Джозеф спал в коляске, открыв рот, и в груди у него похрипывало – простудился, никак не оклемается. Он так вспотел, что мать раздела его до подгузника, и Джессика обдувала Джозефу ребрышки, чтоб остыл, а мать сказала:
– Только не разбуди.
Попахивало навозом и подгнившей травой, а от запаха бутеня Джоанна расчихалась.
– Не повезло, – сказала мать. – Мои аллергии достались тебе.
Материны темные волосы и бледная кожа достались «красавчику» Джозефу, зеленые глаза и «руки художницы» – Джессике. Джоанне отошли аллергии. Не повезло. У Джозефа с матерью и день рождения один, – правда, у Джозефа еще не было дней рождения. Через неделю будет первый.
– Это особенный день рождения, – сказала мать; а Джоанна думала, все дни рождения особенные.
Мать надела любимое Джоаннино платье, голубое с красными клубничинами. Мать говорила, оно старое и следующим летом она его раскроит и, если Джоанна захочет, сошьет ей что-нибудь. Джоанна видела, как движутся мускулы материных загорелых ног – мать толкала коляску в горку. Мать была сильная. «Яростная», – говорил отец. Джоанне нравилось это слово. Джессика тоже была яростная. А Джозеф пока никакой. Младенец и младенец, толстый и довольный. Джозефу нравились овсянка, и банановое пюре, и бумажные птицы над кроваткой – мобиль, который смастерила мать. Джозефу нравилось, когда сестры его щекочут. Сестры ему тоже нравились.

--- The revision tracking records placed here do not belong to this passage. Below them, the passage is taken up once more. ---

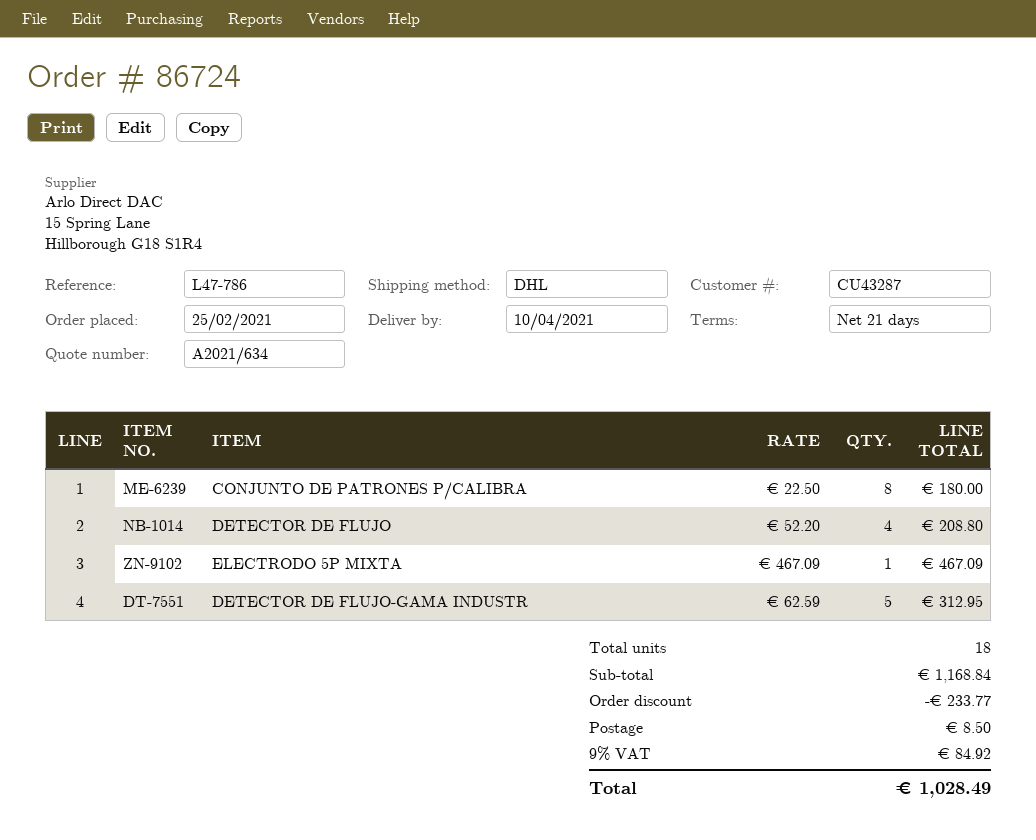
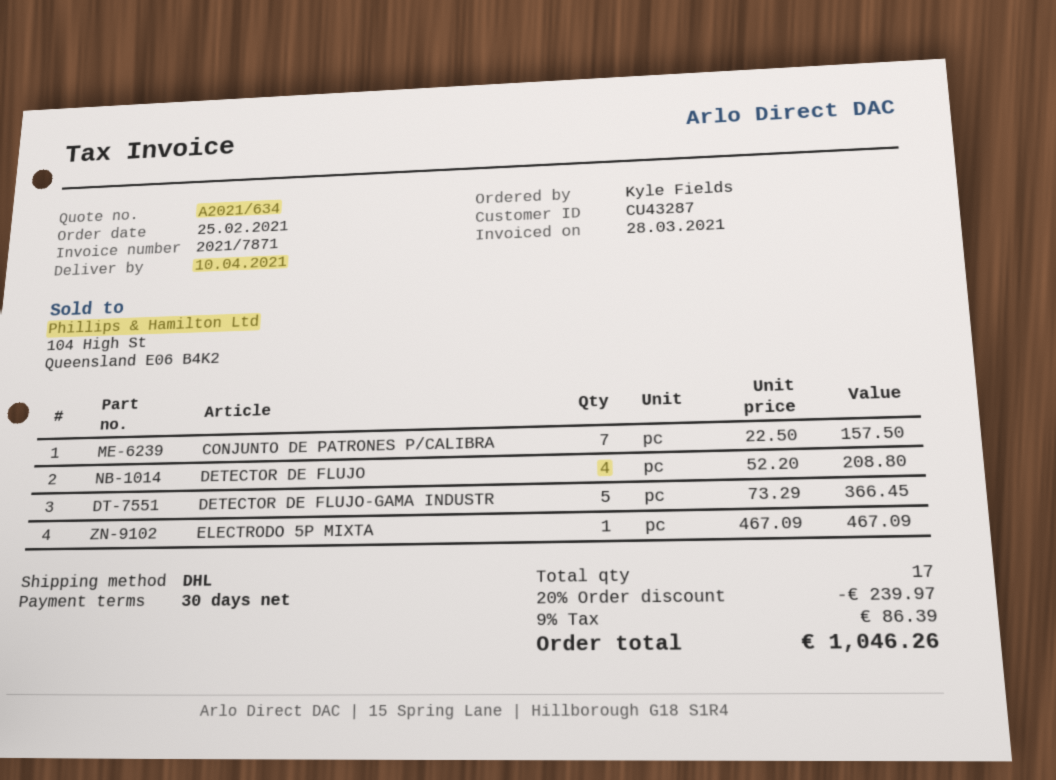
payment terms: 21 days -> 30 days
CONJUNTO DE PATRONES P/CALIBRA: 8 x 22.50 = 180.00 -> 7 x 22.50 = 157.50
DETECTOR DE FLUJO-GAMA INDUSTR: 5 x 62.59 = 312.95 -> 5 x 73.29 = 366.45
total quantity: 18 -> 17
discount: 233.77 -> 239.97
shipping: 8.50 -> none
tax: 9% = 84.92 -> 9% = 86.39
total: 1028.49 -> 1046.26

У Джоанны по спине тек пот. Поношенное ситцевое платье липло к коже. Платье досталось от Джессики.
– Честная бедность, – смеялась мать.
Когда она смеялась, крупный рот у нее становился как перевернутый месяц – даже если она счастлива, ни за что не догадаешься. Все, что было у Джоанны, досталось ей от Джессики. Как будто без Джессики не было бы никакой Джоанны. Джоанна заполняла пустоты, которые оставляла за собой Джессика.
За изгородью замычала невидимая корова, и Джоанна подскочила.
– Просто корова, – сказала мать.
– Красные девонские, – сказала Джессика, хотя коров не видела.
Откуда она знает? Она всегда знает, как что называется, видимое и невидимое. А Джоанна – она будет когда-нибудь столько знать?